Una relación difícil
La bossa nova y yo mantenemos desde hace mucho una relación difícil, extraña. Podría zanjar muy rápido la cuestión con una barbaridad relativa: si a uno se le presenta un individuo que dice llamarse Vinicius y añade que su cometido en la vida es el de poeta y diplomático, no sólo hay que agarrar la cartera, sino caminar hacia atrás con disimulo para echar a correr en el momento adecuado. "¡Hasta siempre, don Vinicius, estafe usted a otro! ¿Saravah? ¡Sarah Vaughan!". Pero aunque hay algo del recelo anterior en los limosos fondos de mi trauma, los sólidos pilares del rechazo hacia la mayor parte del famoso estilo fluminense se asientan en otra parte. La culpa de todo, como es lógico, la tienen mis padres. A finales de los sesenta, ellos -mi propio padre, mi propia madre- tomaron la decisión un sábado cualquiera de ir a un cine de requeterreestreno a ver el aclamadísimo filme Un hombre y una mujer, ya saben, esa película que no acaba nunca y parece una versión de lujo de Asignatura pendiente. Y decidieron -mi propio padre, mi propia madre- hacerlo con un niño -su propio hijo-. Y el niño estaba harto de aquel rollo al primer rollo, y pataleaba y lloraba amargamente al segundo, santa paciencia la del niño, un niño de los de antes. Y del mismo modo que desde entonces he amado a Ennio Morricone porque era el pellizco, el algo más, a Por un puñado de dólares, a La muerte tenía un precio y a la película que me hubiese gustado que no tuviera final -El bueno, el feo y el malo, por supuesto-, también sufro y me resiento, no sólo contra la bossa nova de verdad, por así decirlo, sino también contra sus mil sucedáneos. Muchos y nada variados sucedáneos, aunque sí longevos, imbatibles. Porque de la cadencia de la bossa llegaron los lánguidos coros femeninos en badabadabá que matricularon durante dos décadas cualquier película vomitiva (o empañaron las eróticas), la música de ascensor, el timo de la música cuadrafónica, aquel soporte llamado "cartucho" que contenía títulos como Música al atardecer, Herb Alpert, Enoch Light, Henri Mancini cuando era sumiso en exceso, Astrud Gilberto -por supuesto-, Rafael Ibarbia, las cien mil versiones de La chica de Ipanema, incluyendo la de El Pescaílla en inglés inventado, sobre todo por los burros que se ríen de ese chispazo genial. Y, ah, esperen: la música de cóctel, Matt Bianco, Sade y el peor revival, el smooth jazz, de la peor década de la música pop, los ochenta.

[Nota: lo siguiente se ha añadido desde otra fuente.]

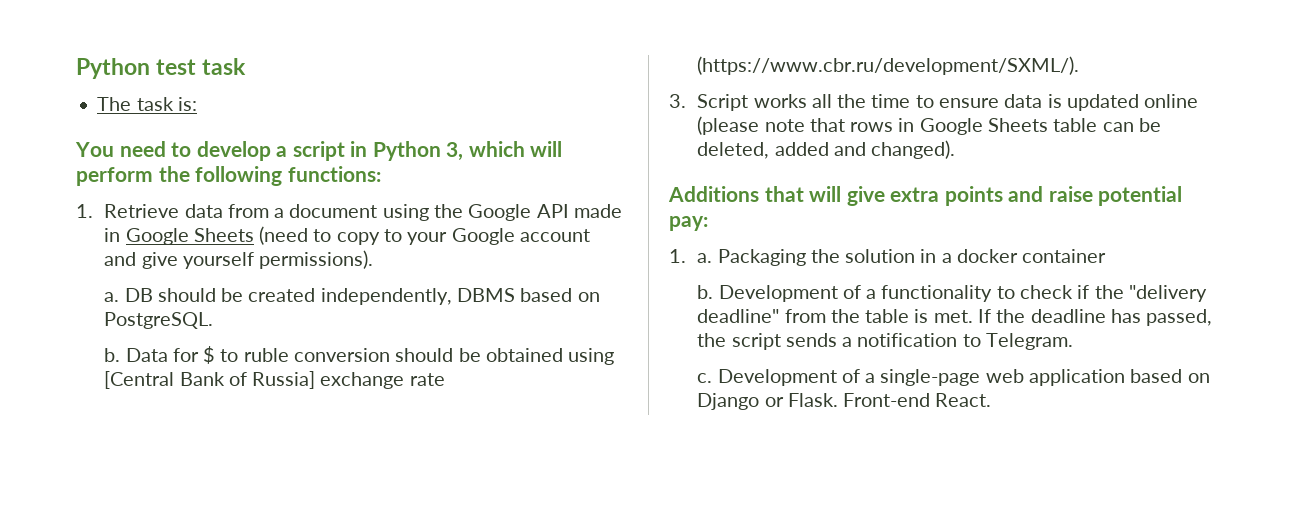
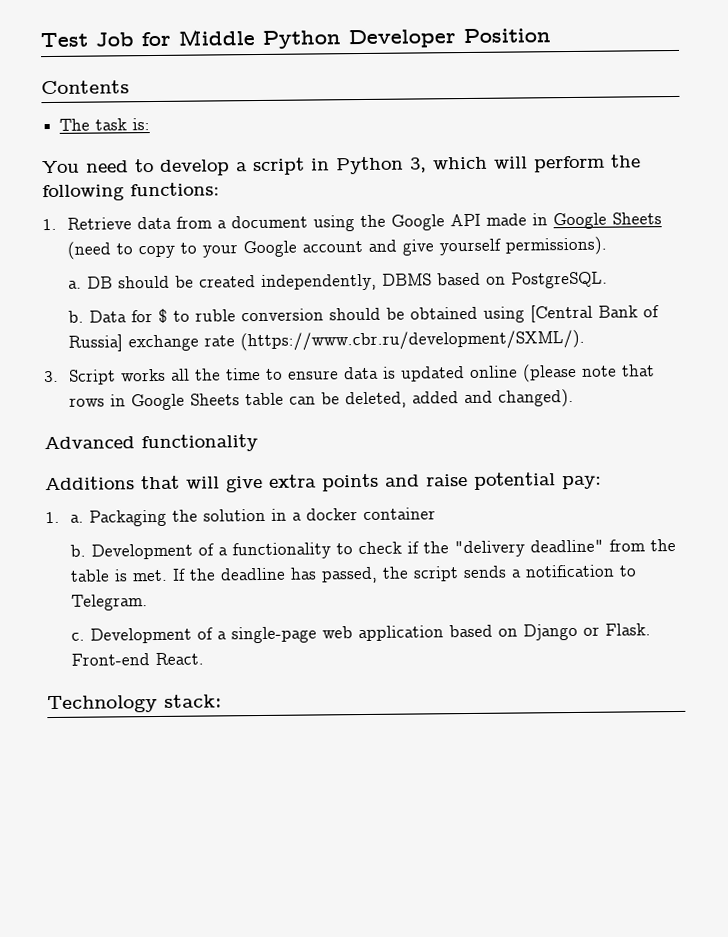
- Python test task
+ Test Job for Middle Python Developer Position
+ Contents
+ Advanced functionality
+ Technology stack:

Sé que hubo cosas muy buenas en la bossa, porque he oído unas cuantas con cierta cautela. Sé también que fue un movimiento importante, pero no es lo mío. Demasiado asténico y, hasta en lo mejor, suena como a forzado, a tristeza impostada. Así que me quedo y me quedaré con Jorge Ben, con lo mejor de los derivados de Tropicalia y rechazaré a tanto "sosiño", que de "sosiños" tendrán, o tendrían, más bien poco.